2017. Alumed-Strong contest.
1st PRIZE Alumed-Strong Contest 2017
1st Prize to SSS in the contest of ideas called by ALUMED-STRONG for design of SOCIAL HOUSING in an area of TROPICAL AFRICA.
The jury unanimously decided to highlight the proposal presented by SSS “for the response it brings to an urban reality of large African cities. It proposes a very simple typology, by the configuration in parallel bands that brings, through the galleries, a wide spatial, functional and climatic wealth. In turn, it allows versatility through the variation of the building type”.
GHANA, ACCRA, NIMA
Ghana
The Republic of Ghana is one of the most prosperous and stable countries in West Africa. In 2011 it was the country that grew the most in the world after Qatar. This year, its economy grows to 6% and forecasts for 2018 are 6.2% according to the IMF. In the last five years, the country’s population has grown by 2.6 million people, and will continue to grow at a dizzying rate of 3%, the same growth rate as its urban population, which is 50% of the total. For these reasons we look at Ghana, a country where freedom, progress and democracy are breathed, and there is oil. BUT ALSO BECAUSE THERE ARE 2 MILLION INFRASTRUCTURES OR 30% OF THEIR POPULATION LIVES UNDER THE THRESHOLD OF POVERTY, among others.
Accra
Migration from the countryside to the city in the Accra Region (The Greater Accra), has been and is being massive. Soon, this mega city will contain 20% of the country’s population: 4 million people. And the destination of the migrated are the extensive settlements of the periphery or informal coastal neighborhoods like James Town or compact neighborhoods in the center of the city like Nima. The Greater Accra is a model of a young African megalopolis that needs new approaches to urban densification and new large-scale social housing policies. This is why we are in the city of Accra.
Nima Neighborhood
One of the most populous neighborhoods in Accra is Nima. It is a place of inhabitants migrated from the countryside, of high density, high-density, very low and very compact, where about 30,000 people live in just 1 km2. It is a very vital but poor place and affected by chronic urban degradation. The urban regeneration of this area is our starting point and the ultimate goal of our proposal in this contest.
Urban regeneration
The urban project we propose requires public investment and private initiative, something similar to the phenomenon of “gentrification” in Anglo-Saxon countries, or the “machizukuri” planning figure in the Far East countries, or “urban acupuncture” in Latin America. All of them are strategies of urban regeneration of consolidated and deteriorated neighborhoods in the big cities, rich and poor, on the one hand based on creating new public spaces to oxygenate and decongest the urban fabric, and on the other, increase the density of buildings in certain well connected areas.

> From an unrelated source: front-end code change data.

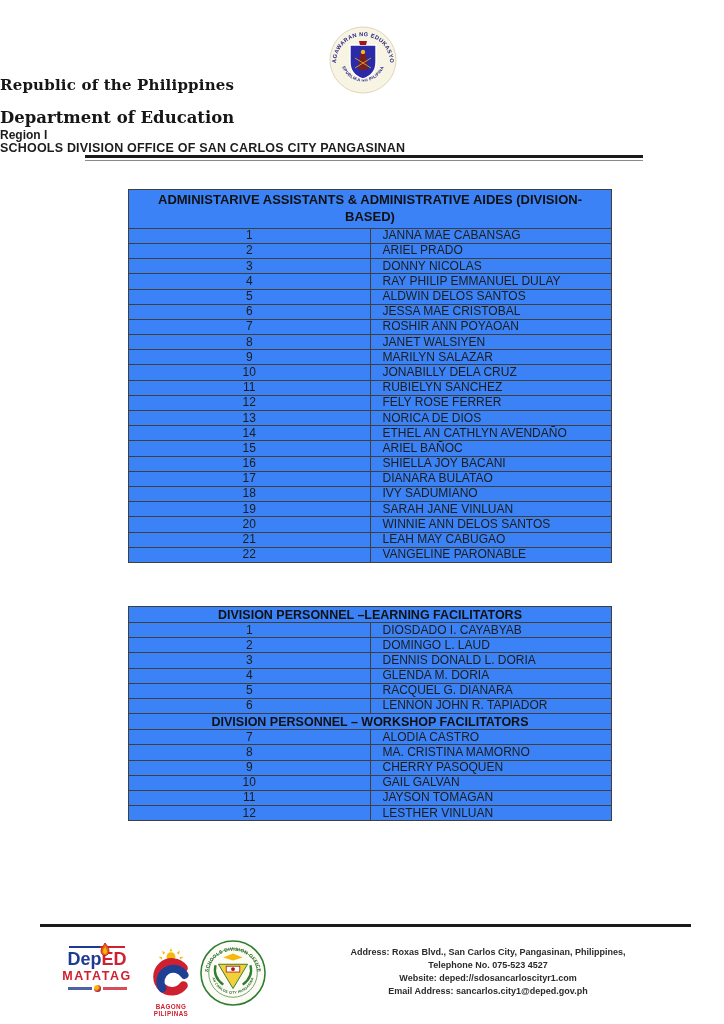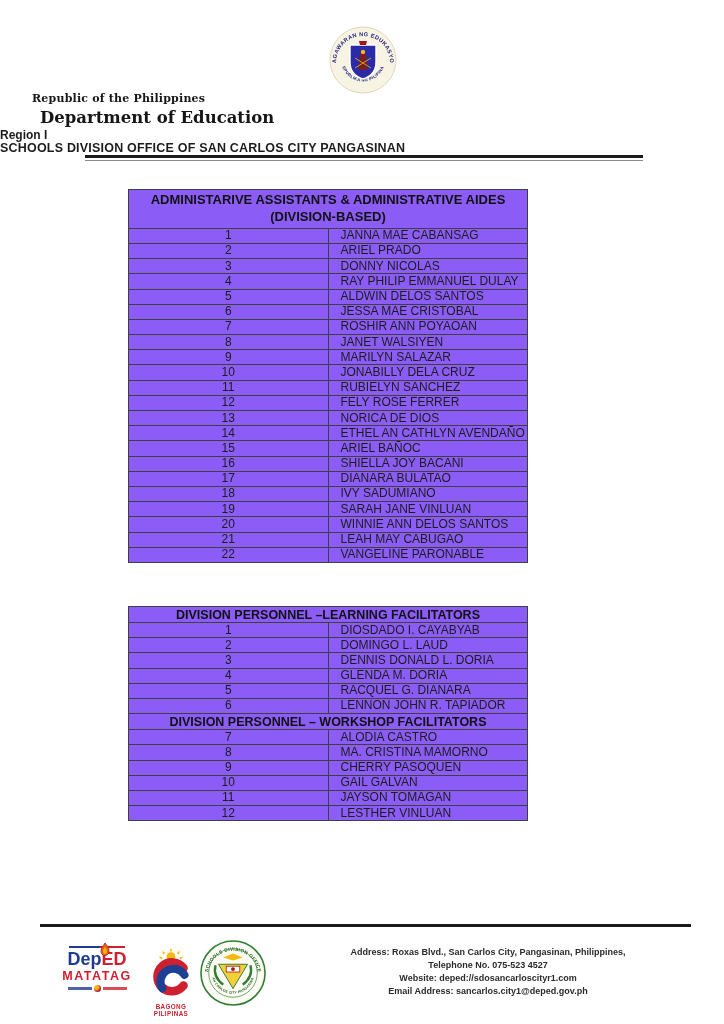--- a/index.html
+++ b/index.html
@@ -3,32 +3,32 @@
 <meta charset="utf-8">
 <style>
   * { margin:0; padding:0; box-sizing:border-box; }
   html,body { background:#ffffff; }
   body { font-family:"Liberation Sans", sans-serif; color:#1c1c1c; }
   .page {
     position:relative; width:724px; height:1024px; background:#ffffff;
     overflow:hidden; margin:0 auto;
   }
   .seal-wrap { position:absolute; top:26px; left:329px; width:68px; height:68px; }
-  .republic  { position:absolute; top:92px;  width:724px; font-family:"DejaVu Serif", serif;
-               font-weight:bold; font-size:11px; letter-spacing:.2px; color:#161616;padding-left:32px; }
+  .republic  { position:absolute; top:76px;  width:724px; font-family:"DejaVu Serif", serif;
+               font-weight:bold; font-size:15px; letter-spacing:.2px; color:#161616; }
   .department{ position:absolute; top:108px; width:724px; font-family:"DejaVu Serif", serif;
-               font-weight:bold; font-size:16.5px; color:#161616;padding-left:40px; }
+               font-weight:bold; font-size:16.5px; color:#161616; }
   .region    { position:absolute; top:128px; width:724px; font-weight:bold; font-size:12px; }
   .office    { position:absolute; top:141px; width:724px; font-weight:bold; font-size:12.5px; letter-spacing:.2px; }
   .head-rule-thick { position:absolute; top:155px; left:85px; width:558px; height:3px; background:#1b1b1b; }
   .head-rule-thin  { position:absolute; top:160px; left:85px; width:558px; height:1px; background:#8a8a8a; }
 
   
-  table.roster { position:absolute; left:128px; width:400px; border-collapse:collapse;
-                 table-layout:fixed; background:#8b5cf6; }
+  table.roster { position:absolute; left:128px; width:484px; border-collapse:collapse;
+                 table-layout:fixed; background:#3b82f6; }
   .t1 { top:189px; }
   .t2 { top:606px; }
   table.roster th, table.roster td { border:1px solid #3f3f3f; }
   th.table-title { font-size:13px; font-weight:bold; text-align:center;
                    padding:2px 6px; line-height:1.3; color:#111; }
   th.section-title { font-size:12.5px; font-weight:bold; text-align:center;
                      height:16px; padding:0 4px; color:#111; }
   td.num  { width:80px; text-align:center; font-size:12px; height:15.2px;
             padding:0; line-height:1.1; }
   td.name { font-size:12px; padding:0 2px 0 12px; line-height:1.1;

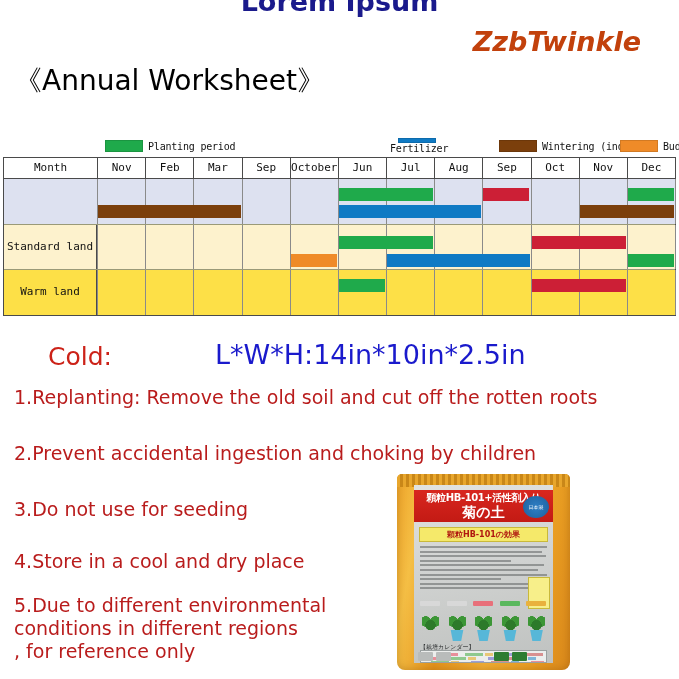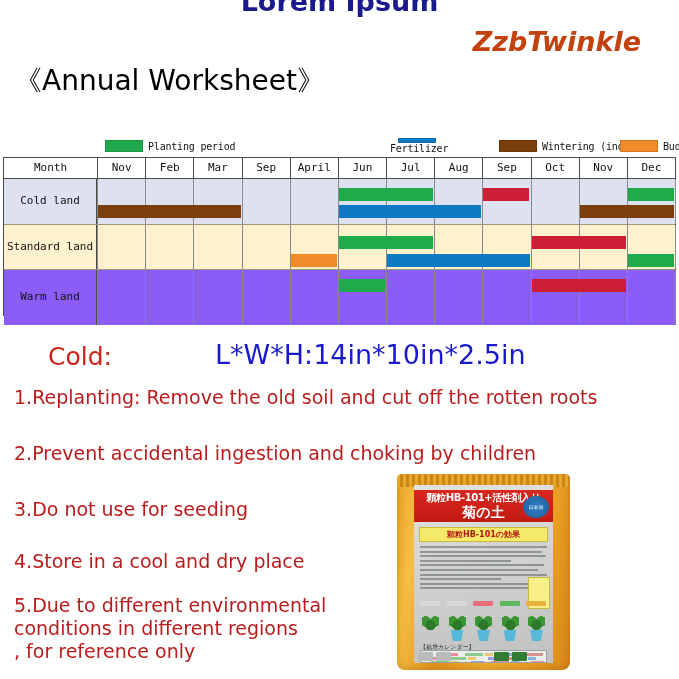--- a/index.html
+++ b/index.html
@@ -107,21 +107,21 @@
   .hcell.divider { border-left: 1px solid #4a4a4a; }
 
   .rowband {
     position: absolute;
     left: 0;
     width: 100%;
     box-sizing: border-box;
   }
   .row-cold     { top: 21px;  height: 45px; background: #dde1f0; }
   .row-standard { top: 66px;  height: 46px; background: #fdf2cd; border-top: 1px solid #9a9a78; border-bottom: 1px solid #9a9a78; box-sizing: border-box;}
-  .row-warm     { top: 112px; height: 55px; background: #8b5cf6; }
+  .row-warm     { top: 112px; height: 45px; background: #fde047; }
 
   .rowlabel {
     position: absolute;
     left: 0; top: 0;
     width: 93px;
     height: 100%;
     display: flex;
     align-items: center;
     justify-content: center;
     text-align: center;
@@ -351,31 +351,30 @@
     </div>
   </div>
 
 <div class="chart">
   <div class="chart-head" id="chart-head">
       <div class="hcell" style="left: 0px; width: 93px;">Month</div>
       <div class="hcell divider" style="left: 93px; width: 48.1667px;">Nov</div>
       <div class="hcell divider" style="left: 141.167px; width: 48.1667px;">Feb</div>
       <div class="hcell divider" style="left: 189.333px; width: 48.1667px;">Mar</div>
       <div class="hcell divider" style="left: 237.5px; width: 48.1667px;">Sep</div>
-      <div class="hcell divider" style="left: 285.667px; width: 48.1667px;">April</div>
+      <div class="hcell divider" style="left: 285.667px; width: 48.1667px;">October</div>
       <div class="hcell divider" style="left: 333.833px; width: 48.1667px;">Jun</div>
       <div class="hcell divider" style="left: 382px; width: 48.1667px;">Jul</div>
       <div class="hcell divider" style="left: 430.167px; width: 48.1667px;">Aug</div>
       <div class="hcell divider" style="left: 478.333px; width: 48.1667px;">Sep</div>
       <div class="hcell divider" style="left: 526.5px; width: 48.1667px;">Oct</div>
       <div class="hcell divider" style="left: 574.667px; width: 48.1667px;">Nov</div>
       <div class="hcell divider" style="left: 622.833px; width: 48.1667px;">Dec</div>
     </div>
   <div class="rowband row-cold" id="row-0">
-      <div class="rowlabel">Cold  land</div>
       <div class="gridline" style="left: 93px;"></div>
       <div class="gridline" style="left: 141.167px;"></div>
       <div class="gridline" style="left: 189.333px;"></div>
       <div class="gridline" style="left: 237.5px;"></div>
       <div class="gridline" style="left: 285.667px;"></div>
       <div class="gridline" style="left: 333.833px;"></div>
       <div class="gridline" style="left: 382px;"></div>
       <div class="gridline" style="left: 430.167px;"></div>
       <div class="gridline" style="left: 478.333px;"></div>
       <div class="gridline" style="left: 526.5px;"></div>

The urban regeneration in the Nima neighborhood consist of two large operations: opening small public spaces connected to one another by expropriating certain areas of the fabric and densifying the edges of the main artery of the neighborhood (Nima Road) providing a large percentage of the land to social housing or rehousing, which is fundamentally the subject of this contest.
Architectural strategy
The densification at the edges of the commercial corridor Nima Road will build a more urban and profitable city. It is about taking advantage of the natural vitality of this artery that crosses the neighborhood from end to end and multiply its intensity, and in this way create more space and better connected inside the African city.
The architecture of social housing must be modular and flexible. If it is, it will accommodate the masses and build a spatial identity of its own over time. For this we propose a modular skeleton (Stands) based on walls and concrete slabs assembled with aluminum formwork of the STRONG FORM AND / OR ALUMED system, and a set of adaptable light elements (Skins) that will condition the modular space depending on the Orientation of the building, its urban position and the needs of the real estate market. Modular supports and flexible skins are the two elements that build our project.
The tropical climate forces the air currents to cross the spaces to increase the thermal comfort. High temperatures and relative humidity are combated with shaded spaces, lattices and solar protections and cross ventilation. The dwelling in the tropics should be a space between the exterior and the interior, a space in shaded and airy where to spend the torrid and endless tropical summers and covered with the rainfall of the monsoon.